#### THE PROBLEM
Lines from the opening of the material through the line containing "[256,846,355,862] (with alias: ric) ->" must be duplicated word for word. Pictures are not.

#### RECORDS TO PROCESS
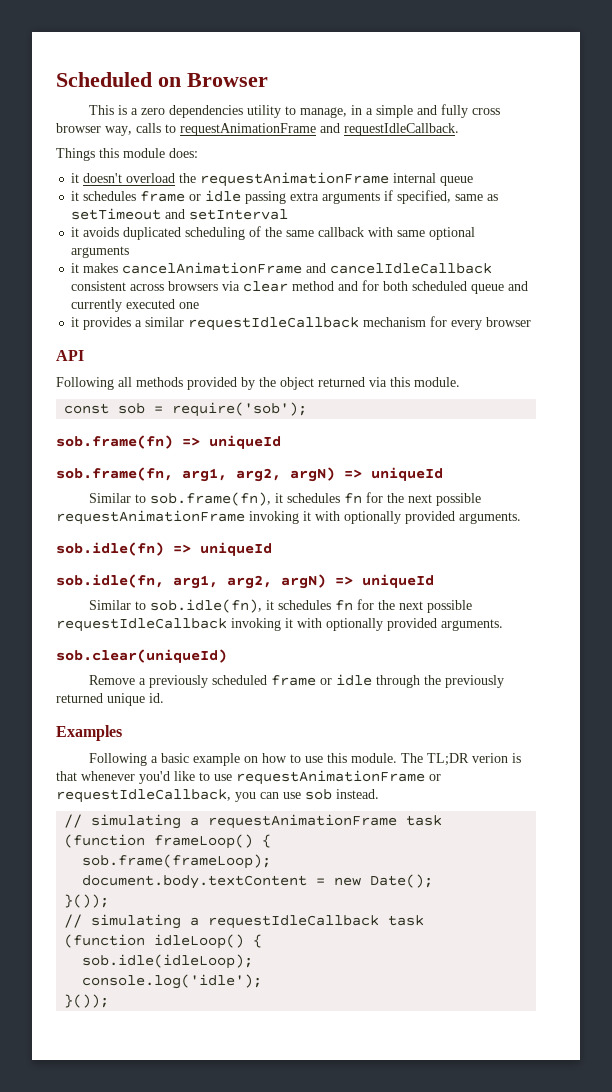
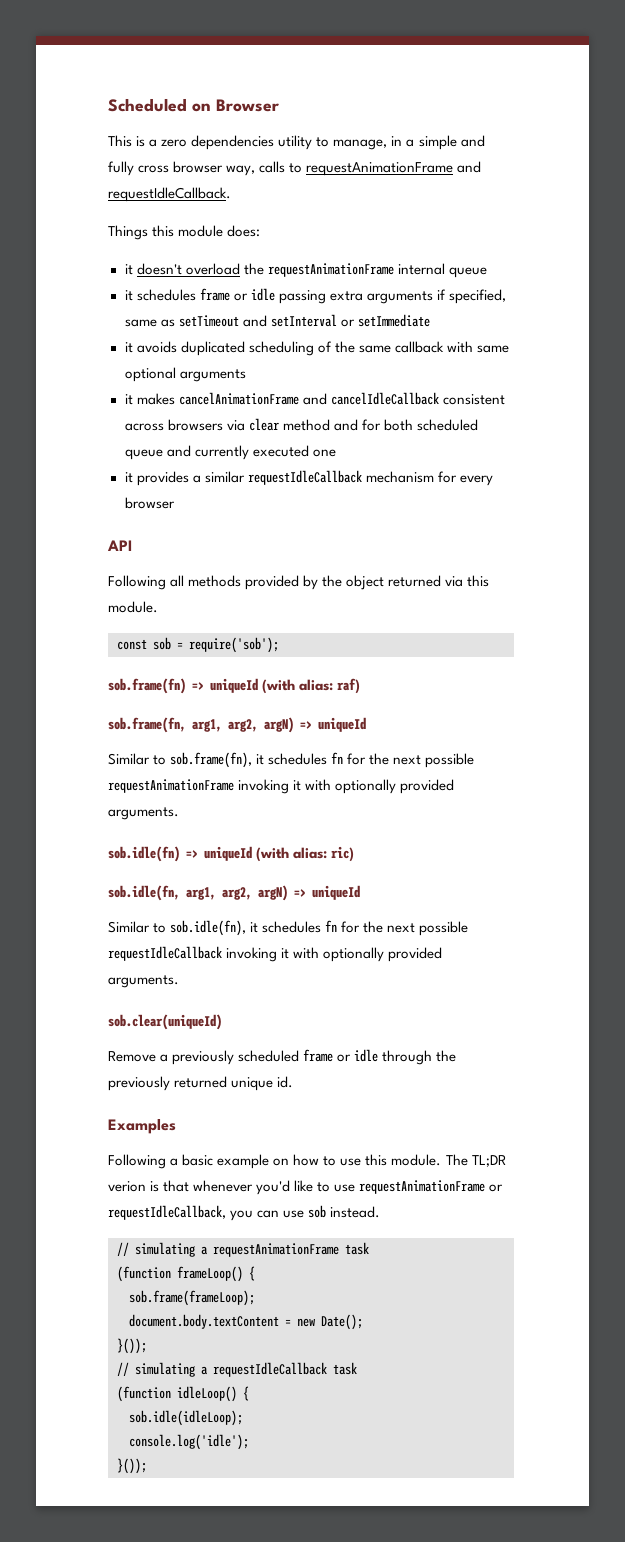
(289, 214) none -> [340,314,430,327] or setImmediate
(281, 442) none -> [262,678,361,694] (with alias: raf)
(272, 549) none -> [256,846,355,862] (with alias: ric)

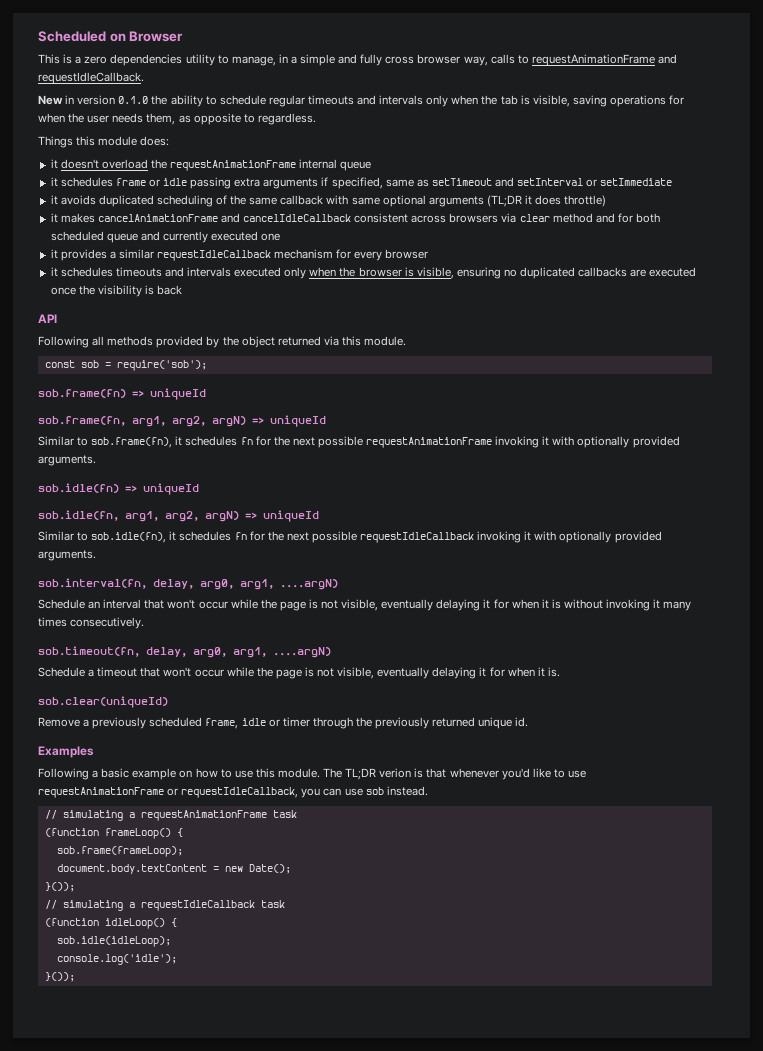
(231, 194) none -> [38,95,685,107] [38,113,316,125] // New in version 0.1.0 the ability to schedule regular timeouts and intervals only when the tab is visible, saving operations for when the user needs them, as opposite to regardless.
(246, 375) none -> [486,195,607,207] (TL;DR it does throttle)
(175, 503) none -> [50,267,697,279] [50,285,183,297] // it schedules timeouts and intervals executed only when the browser is visible, ensuring no duplicated callbacks are executed once the visibility is back
[262,678,361,694] (with alias: raf) -> (206, 394) none
[256,846,355,862] (with alias: ric) -> (199, 489) none
(179, 981) none -> [38,578,338,590] [38,599,692,611] [38,617,145,629] [38,646,331,658] [38,667,560,679] // sob.interval(fn, delay, arg0, arg1, ....argN) // Schedule an interval that won't occur while the page is not visible, eventually delaying it for when it is without invoking it many times consecutively. // sob.timeout(fn, delay, arg0, arg1, ....argN) // Schedule a timeout that won't occur while the page is not visible, eventually delaying it for when it is.
[303,1049,379,1062] frame or idle -> [205,717,310,729] frame, idle or timer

#### COMPLETED TASK
(289, 214) none -> [340,314,430,327] or setImmediate
(281, 442) none -> [262,678,361,694] (with alias: raf)
(272, 549) none -> [256,846,355,862] (with alias: ric)

(231, 194) none -> [38,95,685,107] [38,113,316,125] // New in version 0.1.0 the ability to schedule regular timeouts and intervals only when the tab is visible, saving operations for when the user needs them, as opposite to regardless.
(246, 375) none -> [486,195,607,207] (TL;DR it does throttle)
(175, 503) none -> [50,267,697,279] [50,285,183,297] // it schedules timeouts and intervals executed only when the browser is visible, ensuring no duplicated callbacks are executed once the visibility is back
[262,678,361,694] (with alias: raf) -> (206, 394) none
[256,846,355,862] (with alias: ric) -> (199, 489) none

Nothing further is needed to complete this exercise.